_EXERCISE_
Produce one exact copy of the records, no pictures.

(Change detection outputs)
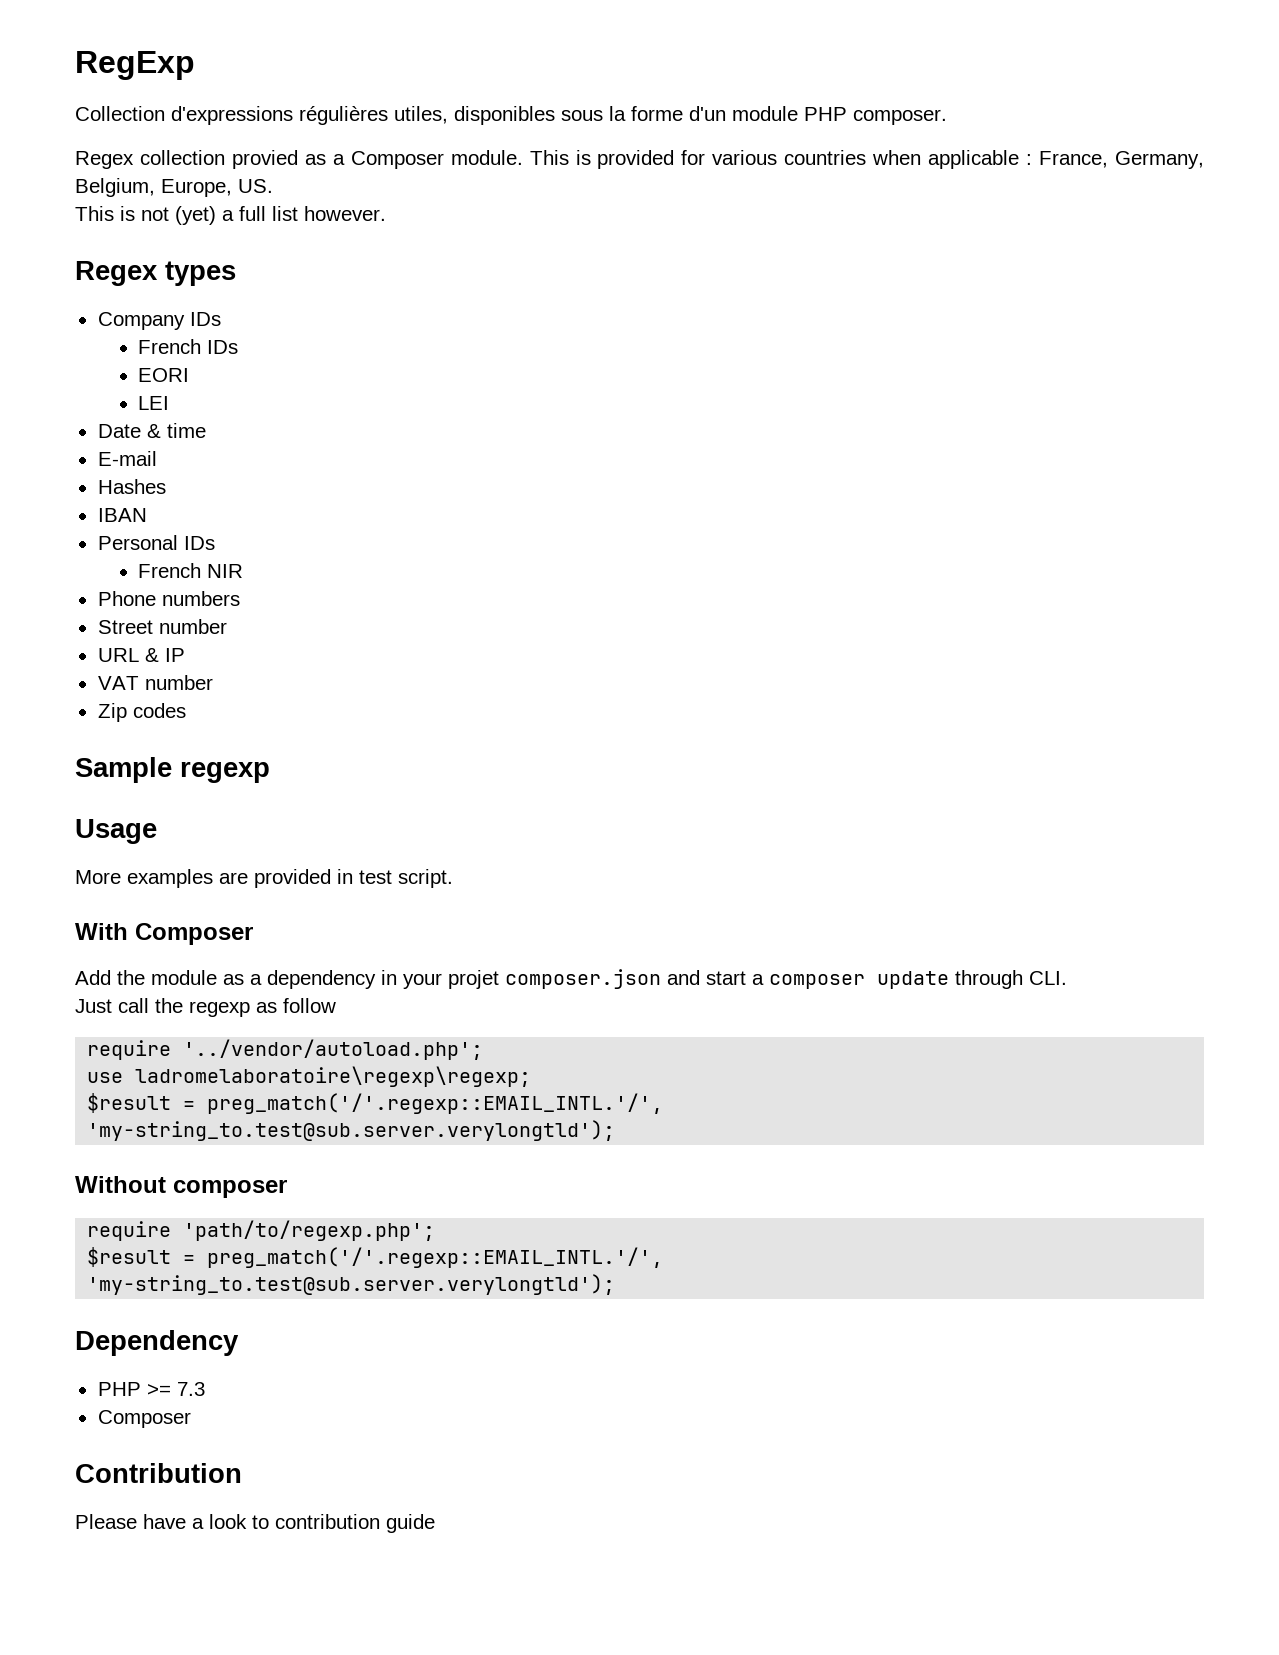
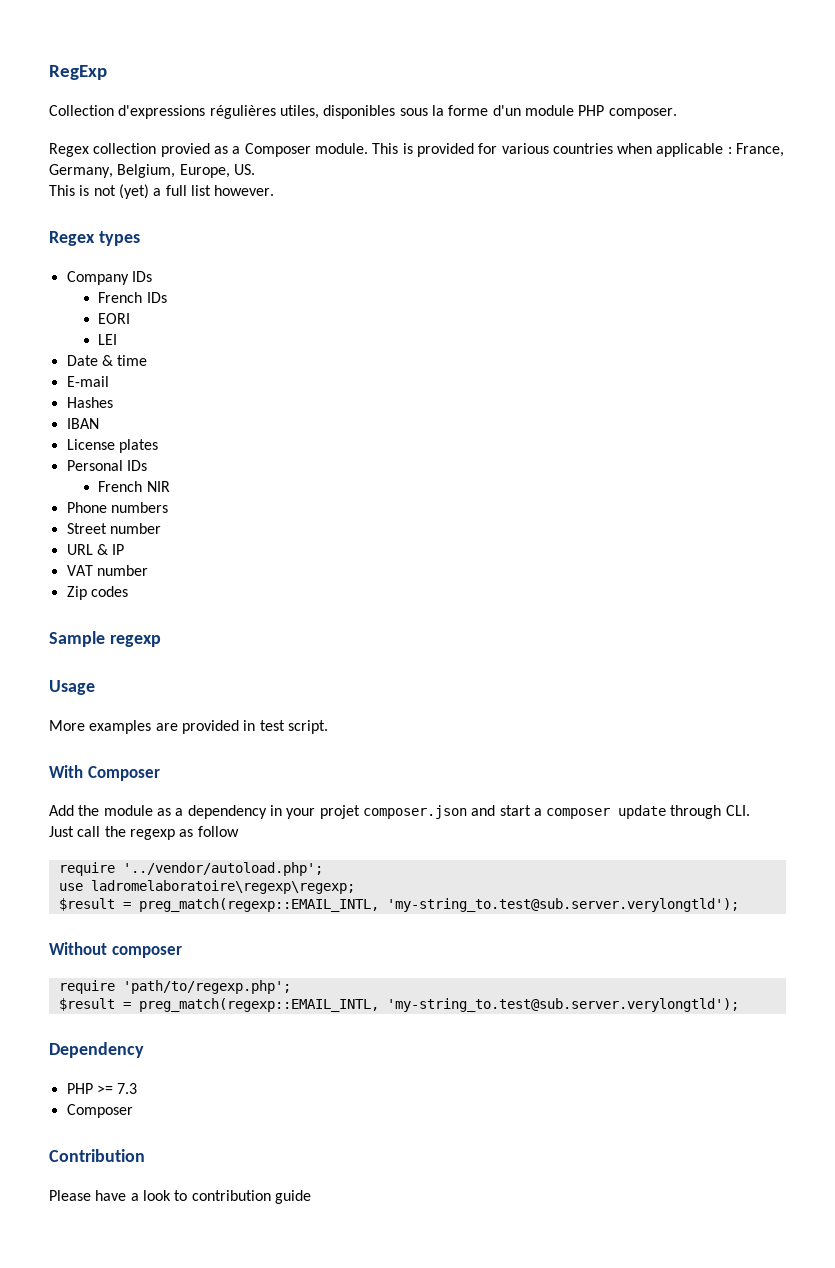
(147, 515) none -> [66,439,158,453] // License plates
[207,1093,664,1114] preg_match('/'.regexp::EMAIL_INTL.'/', -> [138,898,379,912] preg_match(regexp::EMAIL_INTL,
[207,1247,664,1268] preg_match('/'.regexp::EMAIL_INTL.'/', -> [138,998,379,1012] preg_match(regexp::EMAIL_INTL,

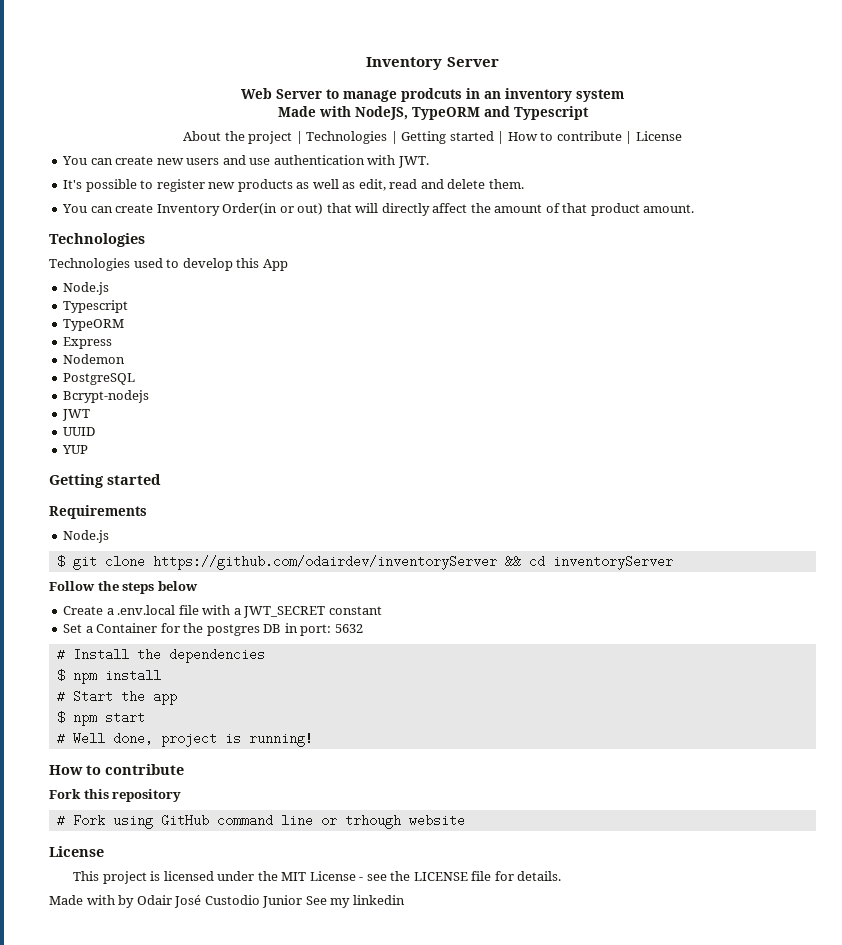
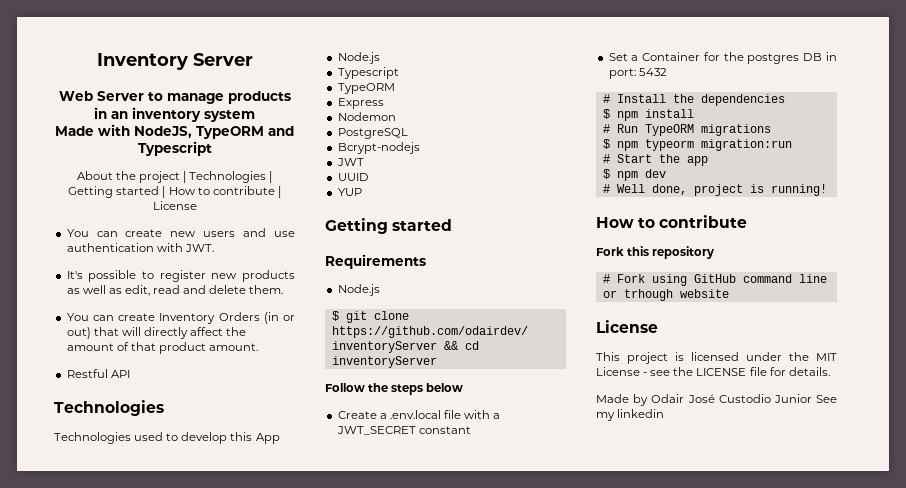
[401,88,462,102] prodcuts -> [227,91,291,104] products
[222,203,278,215] Order(in -> [218,312,279,324] Orders (in
(695, 208) none -> [66,369,130,378] // Restful API
[334,624,363,633] 5632 -> [638,68,667,76] 5432
(161, 675) none -> [602,124,771,136] [602,139,792,151] // # Run TypeORM migrations // $ npm typeorm migration:run
[104,711,145,724] start -> [644,169,666,178] dev
[86,895,115,905] with -> (629, 398) none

_EXERCISE SOLUTION_
(147, 515) none -> [66,439,158,453] // License plates
[207,1093,664,1114] preg_match('/'.regexp::EMAIL_INTL.'/', -> [138,898,379,912] preg_match(regexp::EMAIL_INTL,
[207,1247,664,1268] preg_match('/'.regexp::EMAIL_INTL.'/', -> [138,998,379,1012] preg_match(regexp::EMAIL_INTL,

[401,88,462,102] prodcuts -> [227,91,291,104] products
[222,203,278,215] Order(in -> [218,312,279,324] Orders (in
(695, 208) none -> [66,369,130,378] // Restful API
[334,624,363,633] 5632 -> [638,68,667,76] 5432
(161, 675) none -> [602,124,771,136] [602,139,792,151] // # Run TypeORM migrations // $ npm typeorm migration:run
[104,711,145,724] start -> [644,169,666,178] dev
[86,895,115,905] with -> (629, 398) none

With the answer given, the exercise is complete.